I’ve talked P into coming here because my current boyfriend, the tyrannical Miles, said his friend was in town and needed a girl.

So P is with a long lanky youth named Langdon who she’s never met before and will surely never see again.  We both have worn our maxi skirts, knee high boots and vinyl coats for this outing – we could be walk-ons in a budget version of Superfly if someone nearby were filming, if 1972 still weren’t still in the future.  We think we look grand.

As I lie there staring at the ceiling, I hear a faint thump on the other side of the plywood wall, which must be P’s head against the bedframe –a kind of desperate communication.

What is she trying to convey with this rhythmic pounding?  I close my eyes at the thought and slip back into the shallow center of myself.   
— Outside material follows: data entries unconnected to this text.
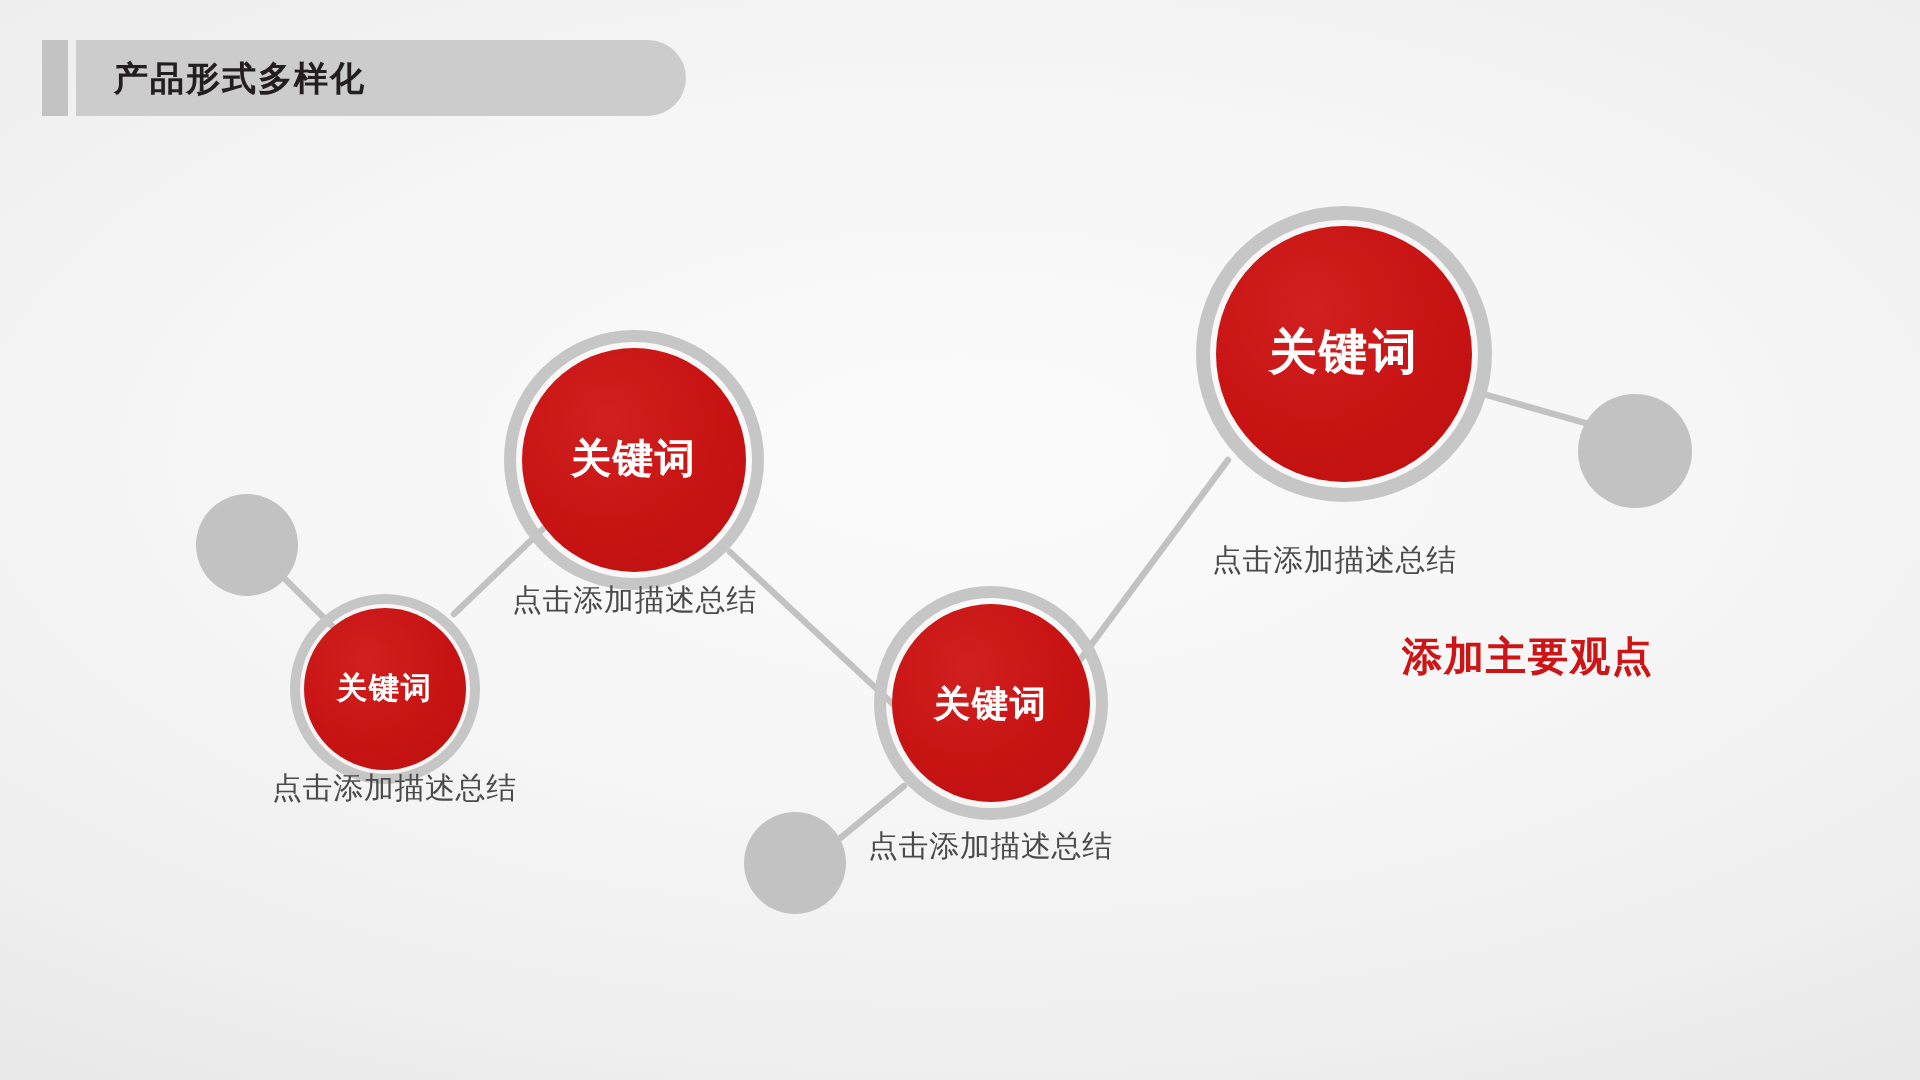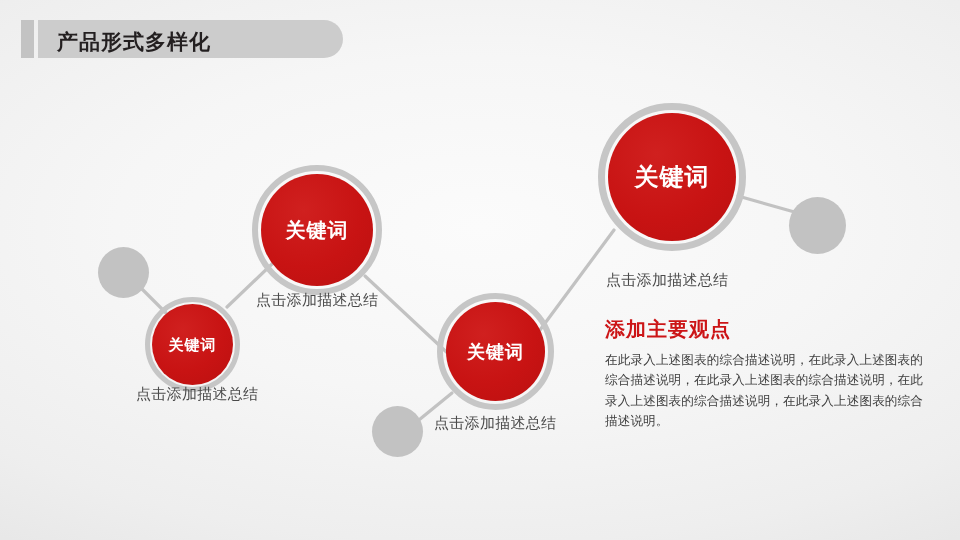"产品形式多样化" #title-text { font-size: 21px -> 17px }
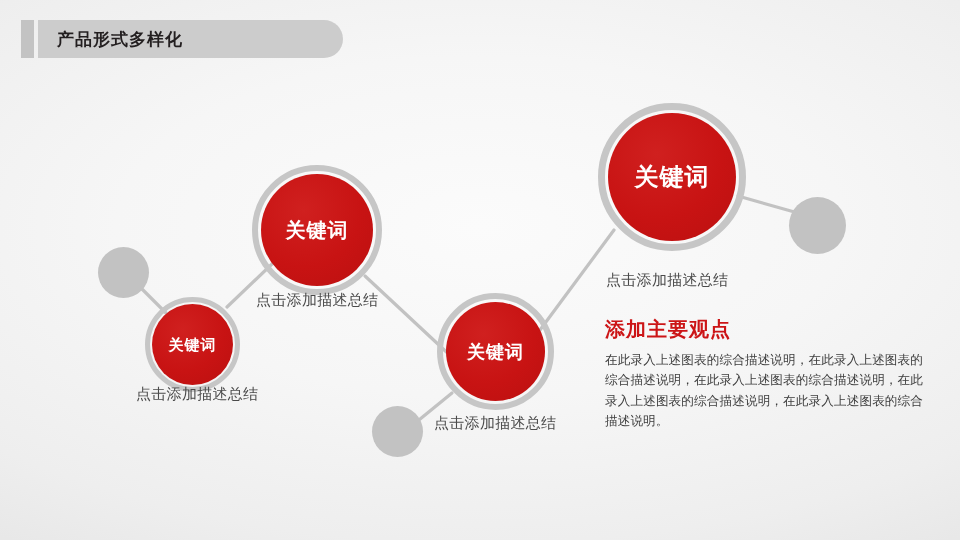"添加主要观点" #side-heading { text-align: left -> center }
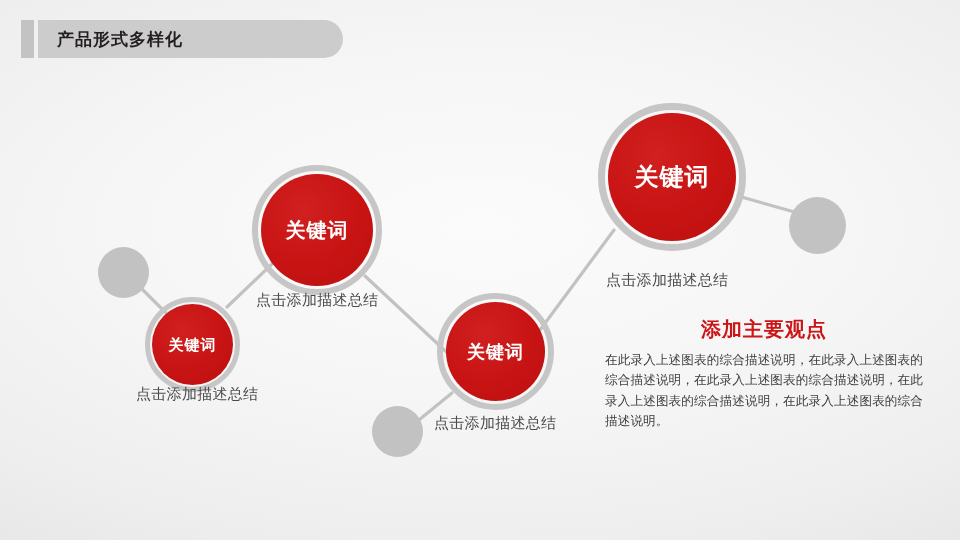"在此录入上述图表的综合描述说明，在此录入上述图表的综合描述说明，在此录入上述图表" p { html: <p>在此录入上述图表的综合描述说明，在此录入上述图表的综合描述说明，在此录入上述图表的综合描述说明，在此录入上述图表的综合描述说明，在此录入上述图表的综合描述说明。</p> -> none }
I use P; we both know this–especially for her Pontiac Tempest, commodious as a sofa, which I need for illicit visits with Miles.  I need her for fake slumber party locations, counterfeit mother’s signatures, to make calls for me in the middle of the night.

In turn, she is my apprentice in deception, pancake makeup, crash diets.

She is pink and petite with owl -like glasses that frequently fog.   Each winter we drive to Florida long enough to burn our skins a deep maroon, then speed back in order to glean attention for our remarkable, temporary bronzeness. (This is my idea, as are all others.)

We are 16, 17, then 18; finally we can escape our hometown.  P follows me to Columbus where I attend college, though she can’t afford classes herself.

We live together in a brick turn-of –the- century apartment, where roaches dance around the gas ring and fall from the ceiling into our hair.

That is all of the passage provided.